Problem requirements → From the data that follows, print exactly the lines starting at the one containing "[48,276,192,306] 2026-06-22 ->" and ending at the one containing "[9,361,398,406] Il Design"; include both of them and nothing more.

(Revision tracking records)
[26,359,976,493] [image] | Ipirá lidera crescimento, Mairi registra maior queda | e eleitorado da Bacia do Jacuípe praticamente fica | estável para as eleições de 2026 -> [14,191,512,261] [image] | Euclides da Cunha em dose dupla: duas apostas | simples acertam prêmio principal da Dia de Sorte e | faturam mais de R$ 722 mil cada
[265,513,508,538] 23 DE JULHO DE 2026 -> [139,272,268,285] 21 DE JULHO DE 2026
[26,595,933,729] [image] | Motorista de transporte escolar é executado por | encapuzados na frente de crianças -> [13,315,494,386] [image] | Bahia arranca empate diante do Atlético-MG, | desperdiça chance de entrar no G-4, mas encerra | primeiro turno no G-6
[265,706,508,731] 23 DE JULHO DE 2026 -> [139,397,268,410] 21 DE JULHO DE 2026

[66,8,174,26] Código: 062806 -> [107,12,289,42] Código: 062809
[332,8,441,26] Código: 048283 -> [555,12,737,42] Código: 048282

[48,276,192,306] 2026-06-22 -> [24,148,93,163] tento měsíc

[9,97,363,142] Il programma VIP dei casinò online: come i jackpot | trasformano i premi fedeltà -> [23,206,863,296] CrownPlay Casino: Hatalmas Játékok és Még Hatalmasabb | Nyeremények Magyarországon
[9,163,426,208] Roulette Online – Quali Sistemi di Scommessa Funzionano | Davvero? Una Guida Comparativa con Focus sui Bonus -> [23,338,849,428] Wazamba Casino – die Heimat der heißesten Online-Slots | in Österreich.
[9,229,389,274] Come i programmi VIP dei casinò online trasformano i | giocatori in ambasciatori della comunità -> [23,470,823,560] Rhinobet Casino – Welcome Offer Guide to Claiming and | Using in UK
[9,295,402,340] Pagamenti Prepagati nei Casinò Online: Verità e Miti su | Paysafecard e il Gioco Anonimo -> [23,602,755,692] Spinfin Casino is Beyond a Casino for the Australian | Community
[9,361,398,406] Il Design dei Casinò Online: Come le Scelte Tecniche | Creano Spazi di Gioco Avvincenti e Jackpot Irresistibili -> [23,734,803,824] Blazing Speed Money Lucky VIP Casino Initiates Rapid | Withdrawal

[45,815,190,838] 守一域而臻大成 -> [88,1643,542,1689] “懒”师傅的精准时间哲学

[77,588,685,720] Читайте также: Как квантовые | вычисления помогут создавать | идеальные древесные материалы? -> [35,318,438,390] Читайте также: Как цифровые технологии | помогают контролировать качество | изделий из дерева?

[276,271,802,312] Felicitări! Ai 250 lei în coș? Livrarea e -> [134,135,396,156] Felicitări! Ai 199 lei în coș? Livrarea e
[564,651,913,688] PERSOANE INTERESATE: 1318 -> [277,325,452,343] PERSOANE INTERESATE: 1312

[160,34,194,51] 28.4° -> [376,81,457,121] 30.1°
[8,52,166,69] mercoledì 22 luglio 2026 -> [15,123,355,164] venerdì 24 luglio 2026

Worked solution →
[48,276,192,306] 2026-06-22 -> [24,148,93,163] tento měsíc

[9,97,363,142] Il programma VIP dei casinò online: come i jackpot | trasformano i premi fedeltà -> [23,206,863,296] CrownPlay Casino: Hatalmas Játékok és Még Hatalmasabb | Nyeremények Magyarországon
[9,163,426,208] Roulette Online – Quali Sistemi di Scommessa Funzionano | Davvero? Una Guida Comparativa con Focus sui Bonus -> [23,338,849,428] Wazamba Casino – die Heimat der heißesten Online-Slots | in Österreich.
[9,229,389,274] Come i programmi VIP dei casinò online trasformano i | giocatori in ambasciatori della comunità -> [23,470,823,560] Rhinobet Casino – Welcome Offer Guide to Claiming and | Using in UK
[9,295,402,340] Pagamenti Prepagati nei Casinò Online: Verità e Miti su | Paysafecard e il Gioco Anonimo -> [23,602,755,692] Spinfin Casino is Beyond a Casino for the Australian | Community
[9,361,398,406] Il Design dei Casinò Online: Come le Scelte Tecniche | Creano Spazi di Gioco Avvincenti e Jackpot Irresistibili -> [23,734,803,824] Blazing Speed Money Lucky VIP Casino Initiates Rapid | Withdrawal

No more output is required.